* **Exercise requirements**
Using the data below, count the lines where "then" appears, and answer with the number alone.
*** Opening of Data shown ***
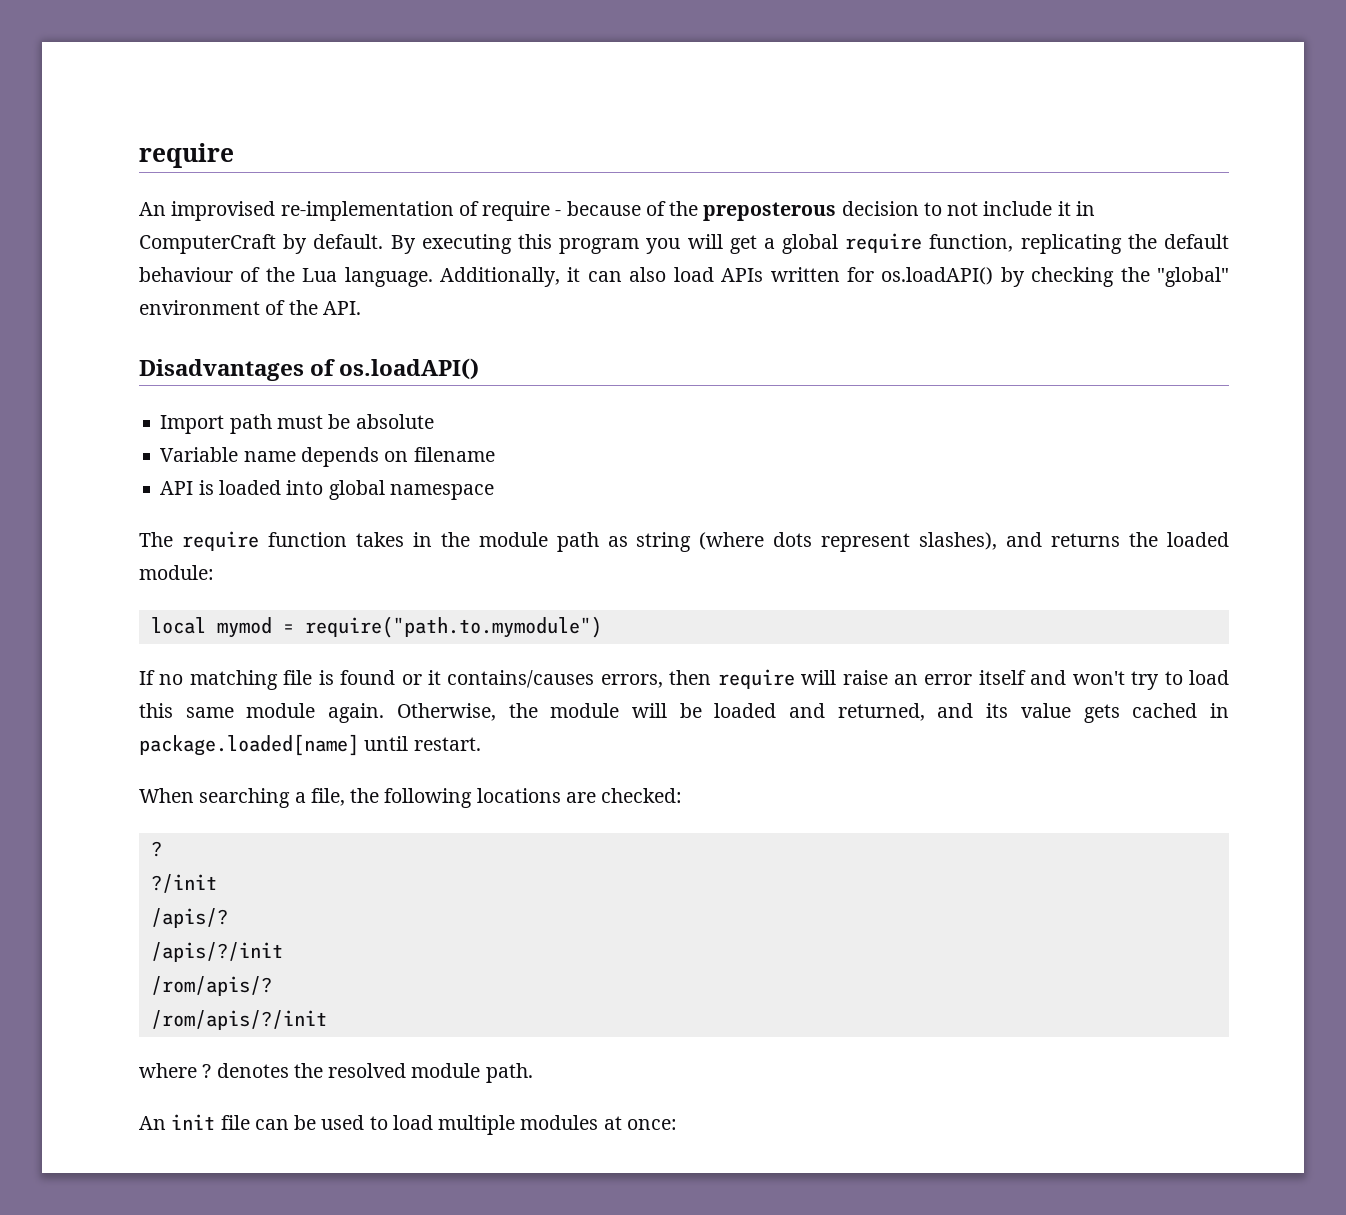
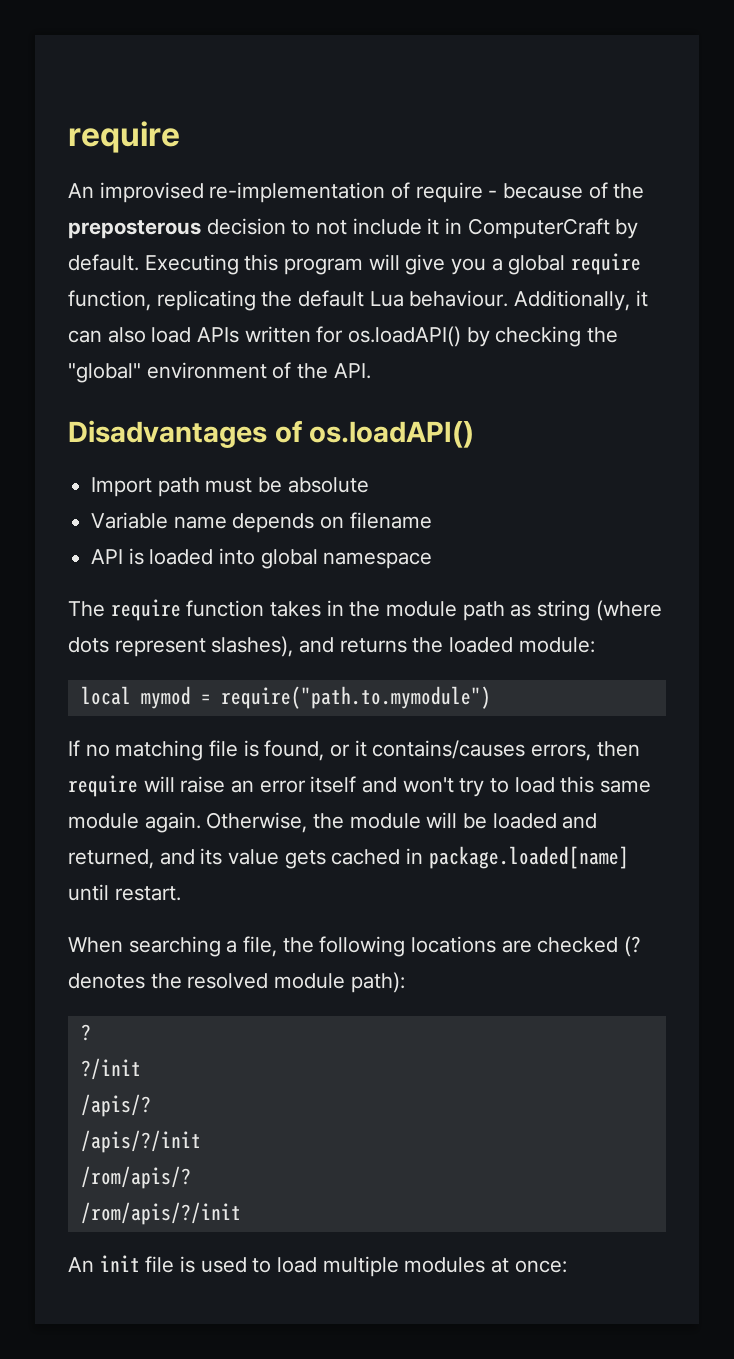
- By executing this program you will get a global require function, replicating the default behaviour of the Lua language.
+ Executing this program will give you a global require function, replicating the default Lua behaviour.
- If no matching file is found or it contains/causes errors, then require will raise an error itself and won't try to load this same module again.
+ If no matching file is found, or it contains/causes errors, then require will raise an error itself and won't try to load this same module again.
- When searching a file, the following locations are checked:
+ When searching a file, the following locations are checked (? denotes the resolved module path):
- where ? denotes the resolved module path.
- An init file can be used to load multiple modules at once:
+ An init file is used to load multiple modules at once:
*** Close of Data shown ***
*** Opening of Data shown ***
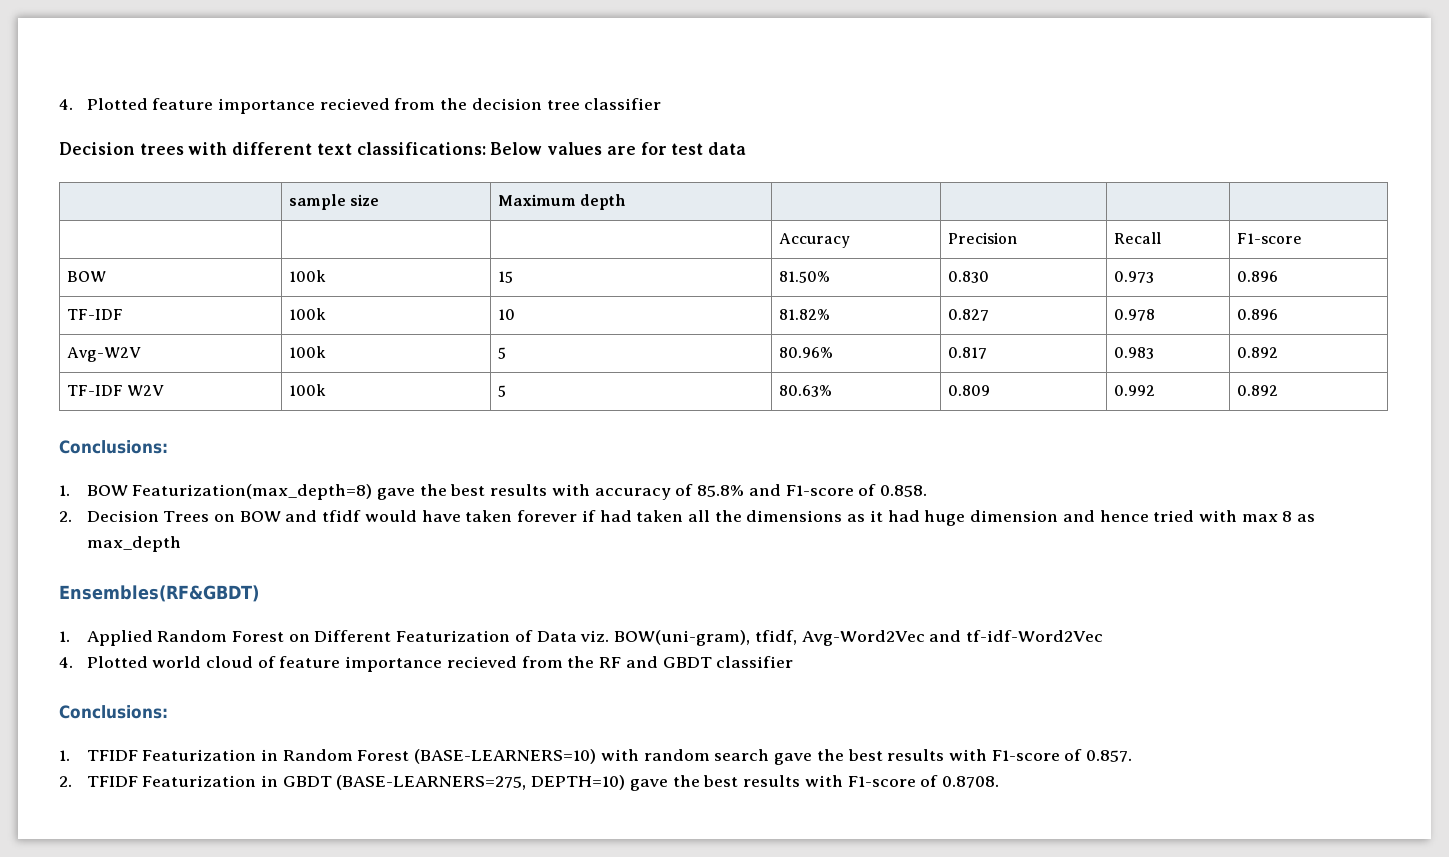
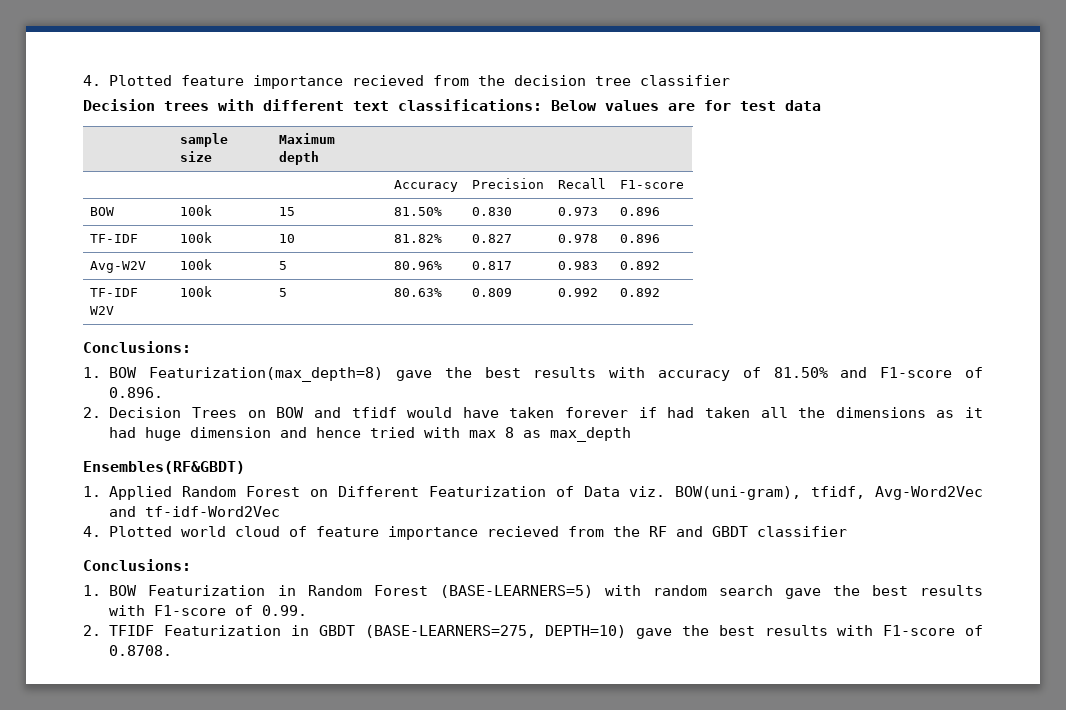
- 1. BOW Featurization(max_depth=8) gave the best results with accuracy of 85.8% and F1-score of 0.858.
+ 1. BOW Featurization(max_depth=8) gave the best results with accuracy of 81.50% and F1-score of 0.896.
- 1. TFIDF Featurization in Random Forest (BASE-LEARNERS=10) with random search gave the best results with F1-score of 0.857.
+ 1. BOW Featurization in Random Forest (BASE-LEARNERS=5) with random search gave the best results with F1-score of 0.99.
*** Close of Data shown ***
* **Exercise result**
2